Yeah...I just don't see why they're so great. Could somebody please clear this up for me?


----------



## Icalasari (Jul 4, 2008)

*Re: Why are Wynaut and Wobbuffet classified as über?*



			
				Bulbapedia said:
			
		

> Wobbuffet is the one of the two non-legendary Pokémon to be considered "uber" in the metagame due to its HP stat, attacks, and ability overcentralizing the game completely. All its trainer needs to do when using Wobbuffet is predict whether the opponent's next attack will be physical or special to deal double damage. They can also use Encore and instantly apply the previous move. In addition, because of its ability, a Mirror Match or a Wynaut Vs.

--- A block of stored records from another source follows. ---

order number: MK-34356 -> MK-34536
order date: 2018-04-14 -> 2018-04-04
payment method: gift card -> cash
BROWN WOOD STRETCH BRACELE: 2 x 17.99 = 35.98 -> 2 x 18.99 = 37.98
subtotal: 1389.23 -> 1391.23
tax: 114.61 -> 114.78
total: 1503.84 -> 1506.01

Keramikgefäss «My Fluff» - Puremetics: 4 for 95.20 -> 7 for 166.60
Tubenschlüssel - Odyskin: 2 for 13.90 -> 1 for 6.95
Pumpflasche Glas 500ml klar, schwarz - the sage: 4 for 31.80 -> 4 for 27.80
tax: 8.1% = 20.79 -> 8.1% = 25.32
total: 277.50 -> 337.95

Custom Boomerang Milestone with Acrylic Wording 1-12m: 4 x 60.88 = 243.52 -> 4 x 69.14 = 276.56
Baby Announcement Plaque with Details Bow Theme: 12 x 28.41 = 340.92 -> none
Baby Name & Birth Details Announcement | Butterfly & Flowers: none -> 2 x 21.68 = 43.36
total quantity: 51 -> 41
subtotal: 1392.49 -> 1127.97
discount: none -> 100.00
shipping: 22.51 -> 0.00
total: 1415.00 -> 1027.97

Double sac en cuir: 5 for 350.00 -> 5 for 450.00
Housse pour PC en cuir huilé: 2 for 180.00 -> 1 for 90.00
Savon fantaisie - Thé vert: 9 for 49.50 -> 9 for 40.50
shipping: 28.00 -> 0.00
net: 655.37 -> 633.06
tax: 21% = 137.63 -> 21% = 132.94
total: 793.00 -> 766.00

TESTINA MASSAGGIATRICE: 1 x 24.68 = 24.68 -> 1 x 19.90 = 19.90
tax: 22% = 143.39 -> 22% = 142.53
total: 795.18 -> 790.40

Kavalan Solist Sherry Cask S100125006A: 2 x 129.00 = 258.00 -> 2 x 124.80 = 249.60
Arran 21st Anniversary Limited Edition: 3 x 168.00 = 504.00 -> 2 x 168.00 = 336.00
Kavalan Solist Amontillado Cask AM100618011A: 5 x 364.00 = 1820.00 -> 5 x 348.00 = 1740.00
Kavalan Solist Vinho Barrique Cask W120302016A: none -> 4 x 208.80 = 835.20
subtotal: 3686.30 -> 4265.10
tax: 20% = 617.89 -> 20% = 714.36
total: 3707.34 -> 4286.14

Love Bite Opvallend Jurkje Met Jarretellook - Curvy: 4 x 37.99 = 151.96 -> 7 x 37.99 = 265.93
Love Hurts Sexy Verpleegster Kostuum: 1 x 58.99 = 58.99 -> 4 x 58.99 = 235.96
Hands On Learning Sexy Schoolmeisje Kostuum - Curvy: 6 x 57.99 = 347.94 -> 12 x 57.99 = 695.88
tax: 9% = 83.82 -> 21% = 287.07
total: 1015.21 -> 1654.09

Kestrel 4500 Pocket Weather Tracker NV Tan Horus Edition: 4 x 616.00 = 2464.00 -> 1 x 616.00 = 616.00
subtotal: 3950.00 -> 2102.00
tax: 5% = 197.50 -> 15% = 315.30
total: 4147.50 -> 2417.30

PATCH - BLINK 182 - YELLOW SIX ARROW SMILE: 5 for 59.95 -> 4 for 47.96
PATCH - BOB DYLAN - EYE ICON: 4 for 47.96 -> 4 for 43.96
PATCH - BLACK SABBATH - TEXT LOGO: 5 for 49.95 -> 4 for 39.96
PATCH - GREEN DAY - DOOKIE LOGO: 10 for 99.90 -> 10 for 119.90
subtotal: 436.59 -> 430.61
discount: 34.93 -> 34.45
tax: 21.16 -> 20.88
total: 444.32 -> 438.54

Wobbuffet in a 1-on-1 battle can instantly lock the game for more than 70 turns or permanently if both Pokémon are equipped with Leftovers. This was fixed in the Generation IV games to prevent such an event; Pokémon with Shadow Tag can freely switch out of other Pokémon with Shadow Tag.


----------



## Dark Tyranitar (Jul 4, 2008)

*Re: Why are Wynaut and Wobbuffet classified as über?*

Ah. Thanks.


----------



## @lex (Jul 4, 2008)

*Re: Why are Wynaut and Wobbuffet classified as über?*

I believe they were moved down to OU just recently, actually...


----------



## Exdeath (Jul 4, 2008)

*Re: Why are Wynaut and Wobbuffet classified as über?*

Or at least Wynaut was.


----------